Work order: Under this line are the records; repeat exactly the lines starting at the one containing "[101,329,187,345] Features ->" and ending at the one containing "(157, 231) none", omitting pictures.

Data provided:
----

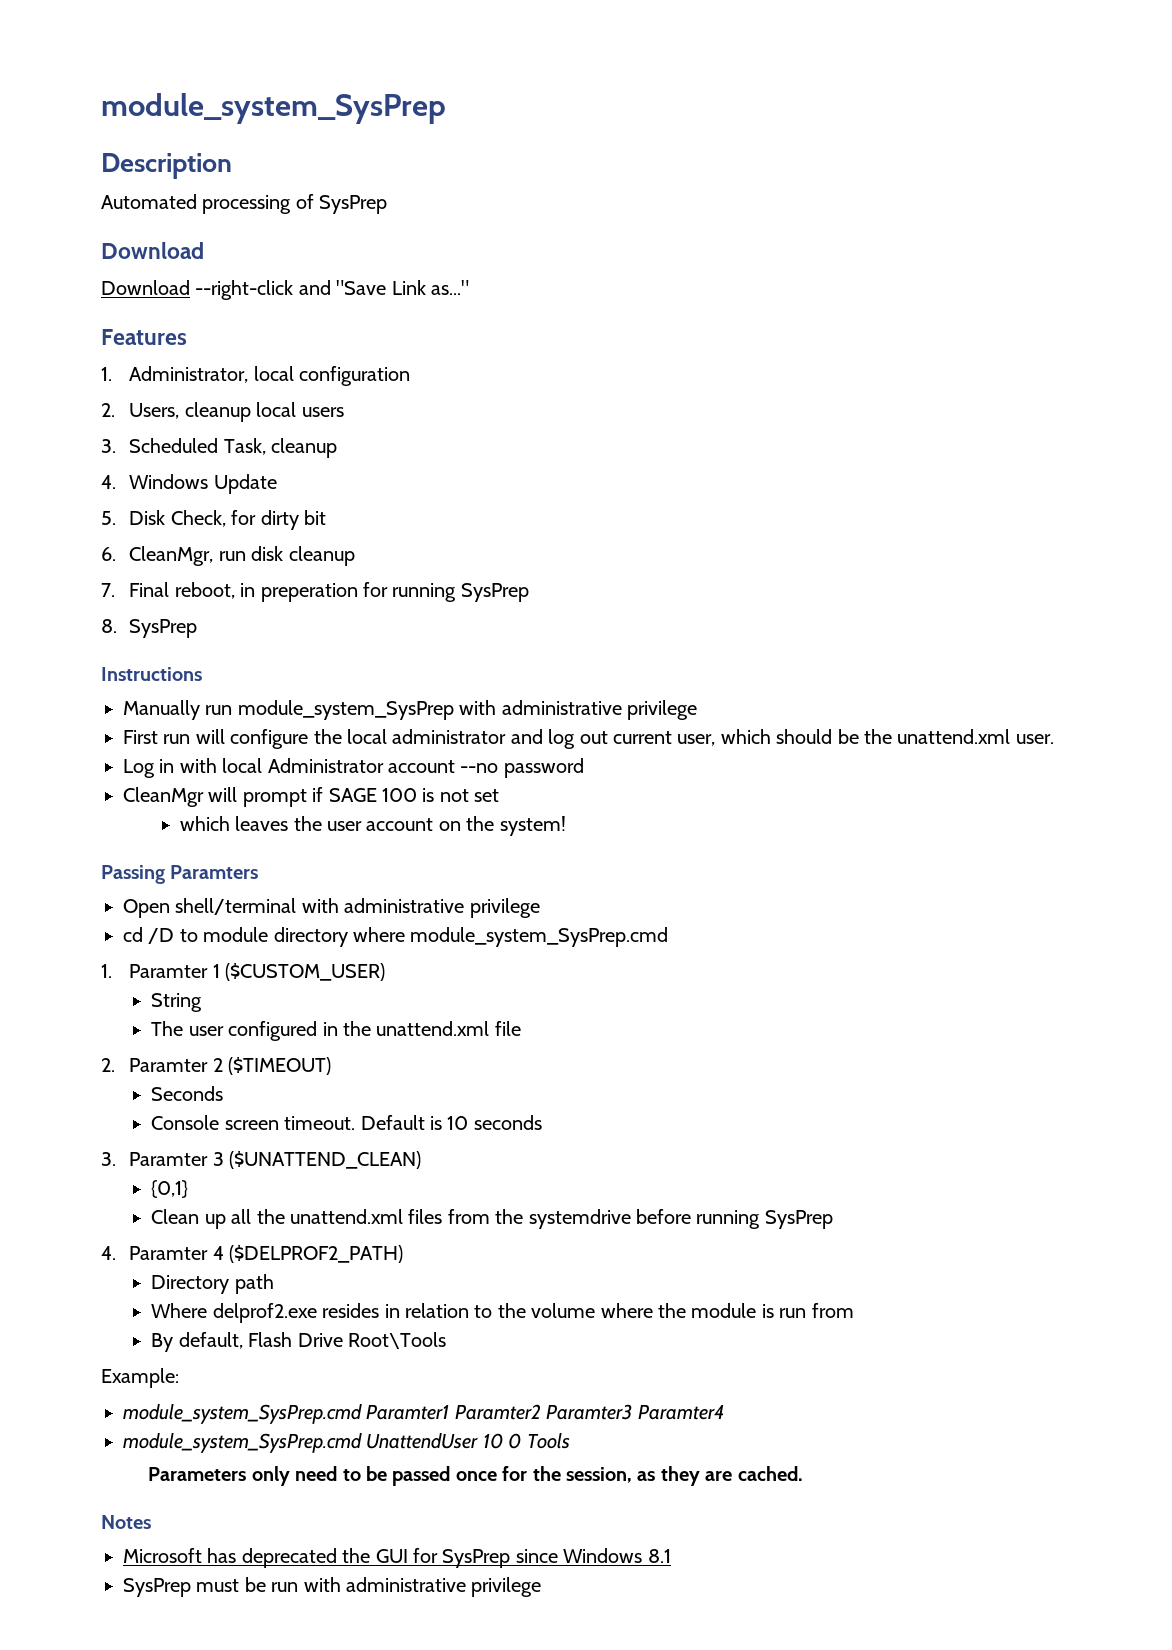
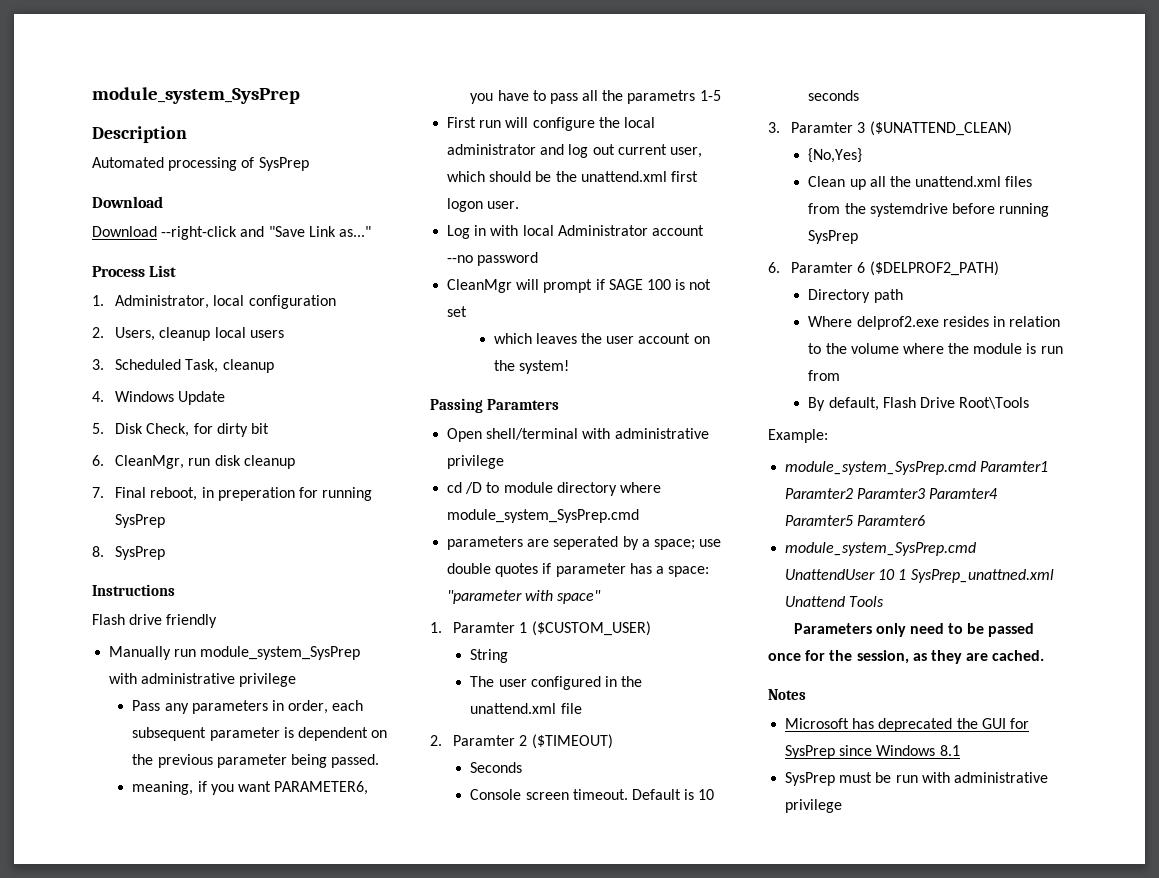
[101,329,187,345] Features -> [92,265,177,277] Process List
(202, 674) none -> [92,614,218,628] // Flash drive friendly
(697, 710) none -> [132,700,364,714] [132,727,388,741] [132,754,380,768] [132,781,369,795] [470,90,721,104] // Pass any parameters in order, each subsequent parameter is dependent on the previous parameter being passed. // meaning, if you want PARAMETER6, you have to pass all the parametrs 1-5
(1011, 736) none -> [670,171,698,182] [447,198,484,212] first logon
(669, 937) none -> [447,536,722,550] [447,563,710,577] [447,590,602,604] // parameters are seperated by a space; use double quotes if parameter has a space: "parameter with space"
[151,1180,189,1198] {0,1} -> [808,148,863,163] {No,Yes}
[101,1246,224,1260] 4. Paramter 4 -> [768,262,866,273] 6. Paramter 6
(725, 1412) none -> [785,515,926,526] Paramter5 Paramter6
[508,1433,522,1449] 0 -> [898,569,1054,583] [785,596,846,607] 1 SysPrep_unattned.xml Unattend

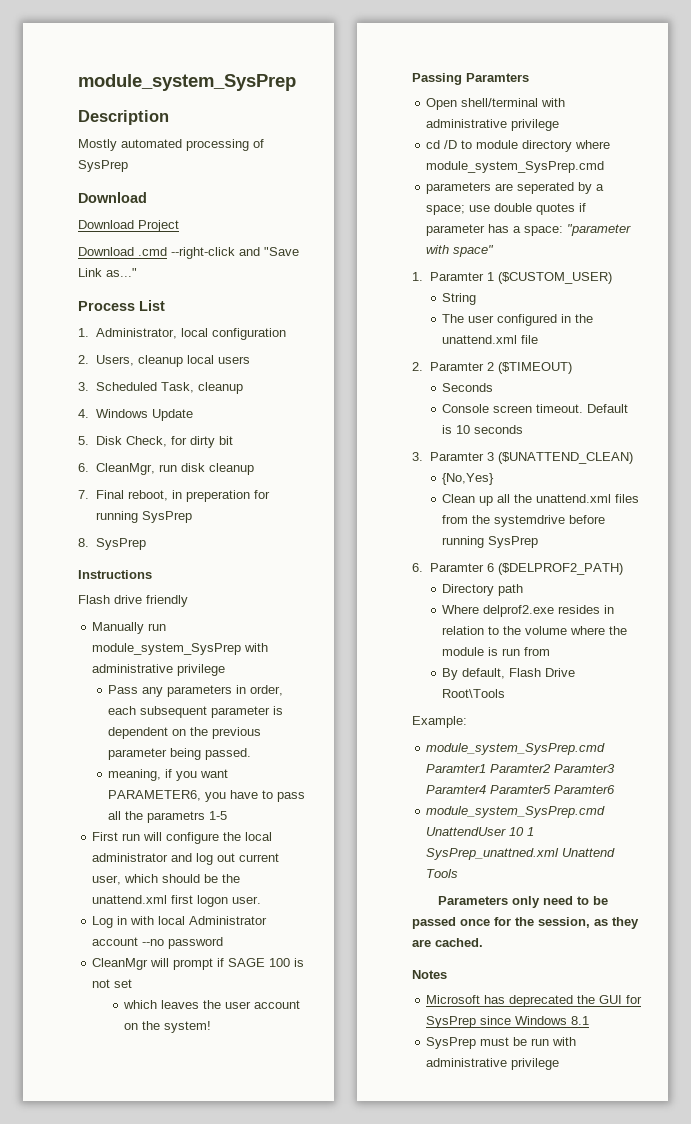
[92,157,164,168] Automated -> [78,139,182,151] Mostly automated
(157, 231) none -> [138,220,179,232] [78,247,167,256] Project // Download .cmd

----

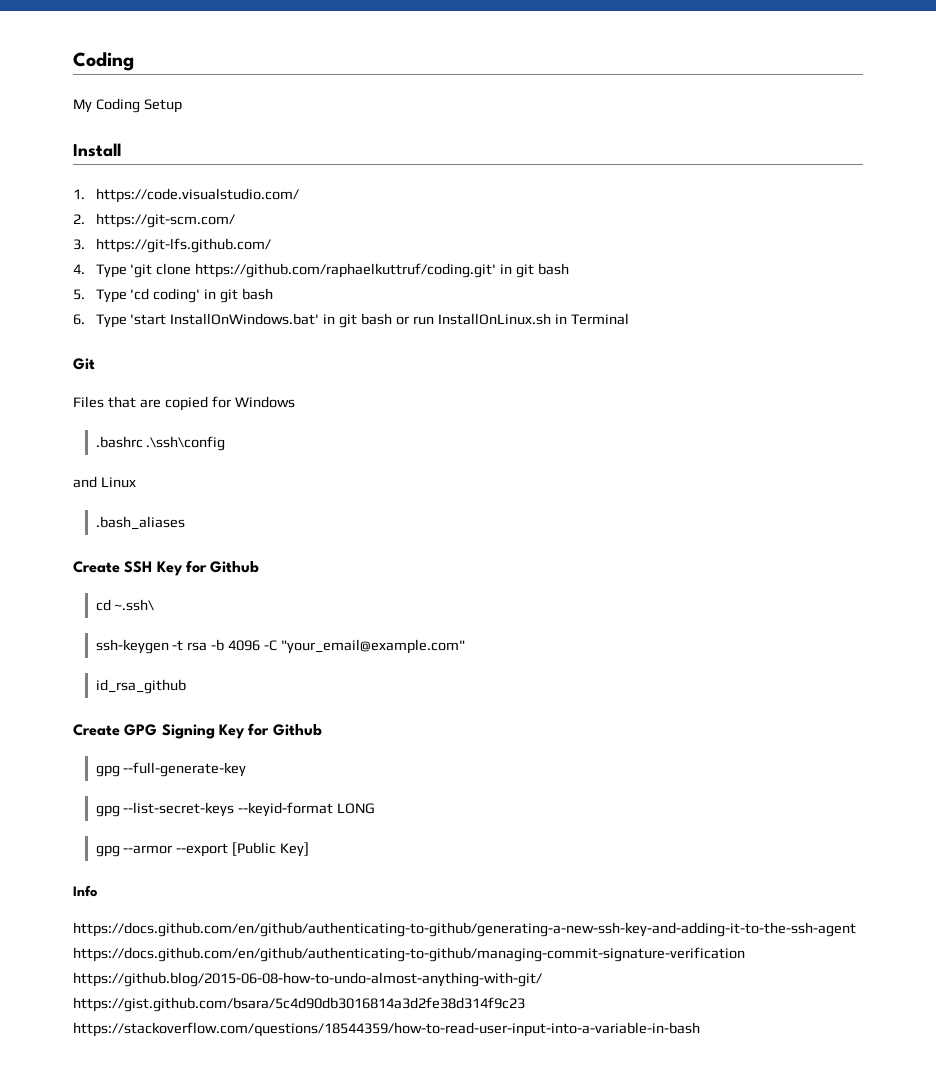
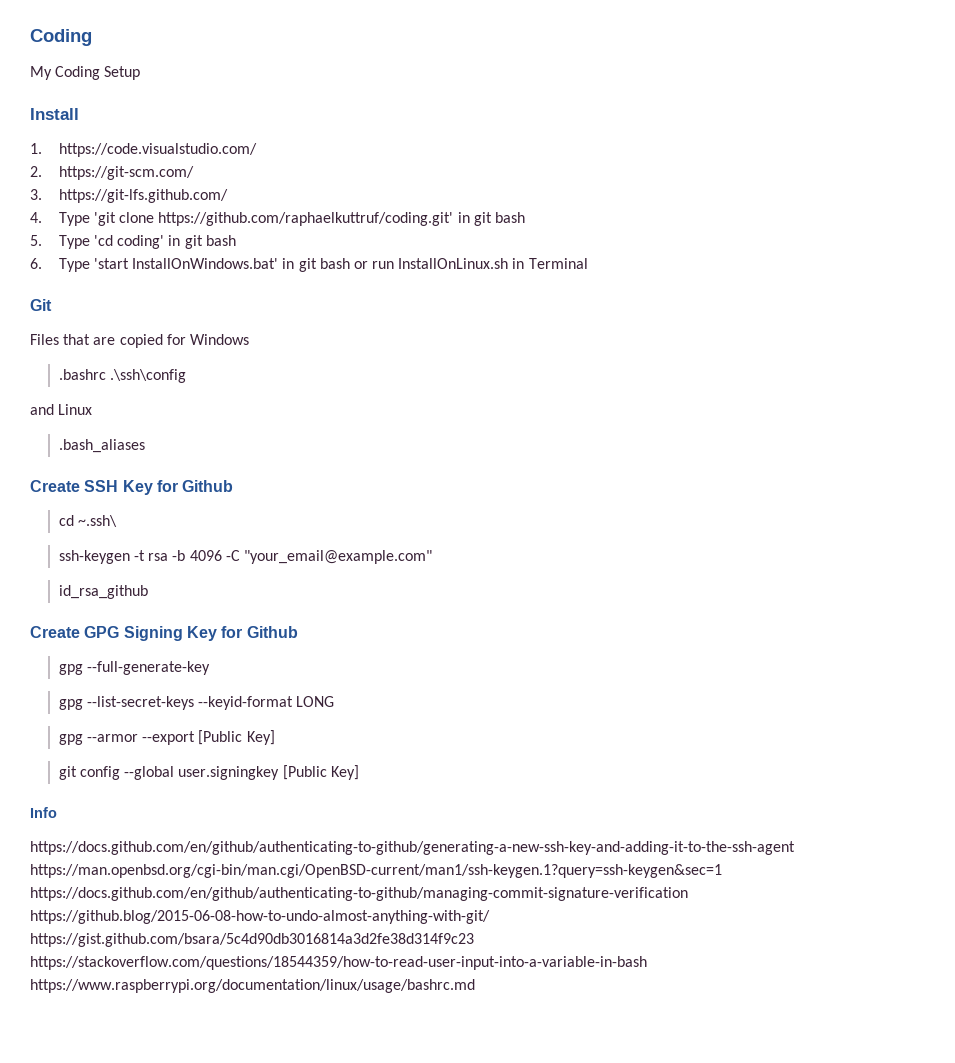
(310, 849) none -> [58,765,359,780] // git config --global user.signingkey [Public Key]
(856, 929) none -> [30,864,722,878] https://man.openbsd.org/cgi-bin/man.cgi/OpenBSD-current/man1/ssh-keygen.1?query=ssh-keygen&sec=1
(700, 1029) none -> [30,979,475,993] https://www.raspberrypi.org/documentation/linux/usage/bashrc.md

----

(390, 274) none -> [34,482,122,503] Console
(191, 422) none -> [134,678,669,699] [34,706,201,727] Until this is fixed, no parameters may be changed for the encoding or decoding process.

----

Expected output:
[101,329,187,345] Features -> [92,265,177,277] Process List
(202, 674) none -> [92,614,218,628] // Flash drive friendly
(697, 710) none -> [132,700,364,714] [132,727,388,741] [132,754,380,768] [132,781,369,795] [470,90,721,104] // Pass any parameters in order, each subsequent parameter is dependent on the previous parameter being passed. // meaning, if you want PARAMETER6, you have to pass all the parametrs 1-5
(1011, 736) none -> [670,171,698,182] [447,198,484,212] first logon
(669, 937) none -> [447,536,722,550] [447,563,710,577] [447,590,602,604] // parameters are seperated by a space; use double quotes if parameter has a space: "parameter with space"
[151,1180,189,1198] {0,1} -> [808,148,863,163] {No,Yes}
[101,1246,224,1260] 4. Paramter 4 -> [768,262,866,273] 6. Paramter 6
(725, 1412) none -> [785,515,926,526] Paramter5 Paramter6
[508,1433,522,1449] 0 -> [898,569,1054,583] [785,596,846,607] 1 SysPrep_unattned.xml Unattend

[92,157,164,168] Automated -> [78,139,182,151] Mostly automated
(157, 231) none -> [138,220,179,232] [78,247,167,256] Project // Download .cmd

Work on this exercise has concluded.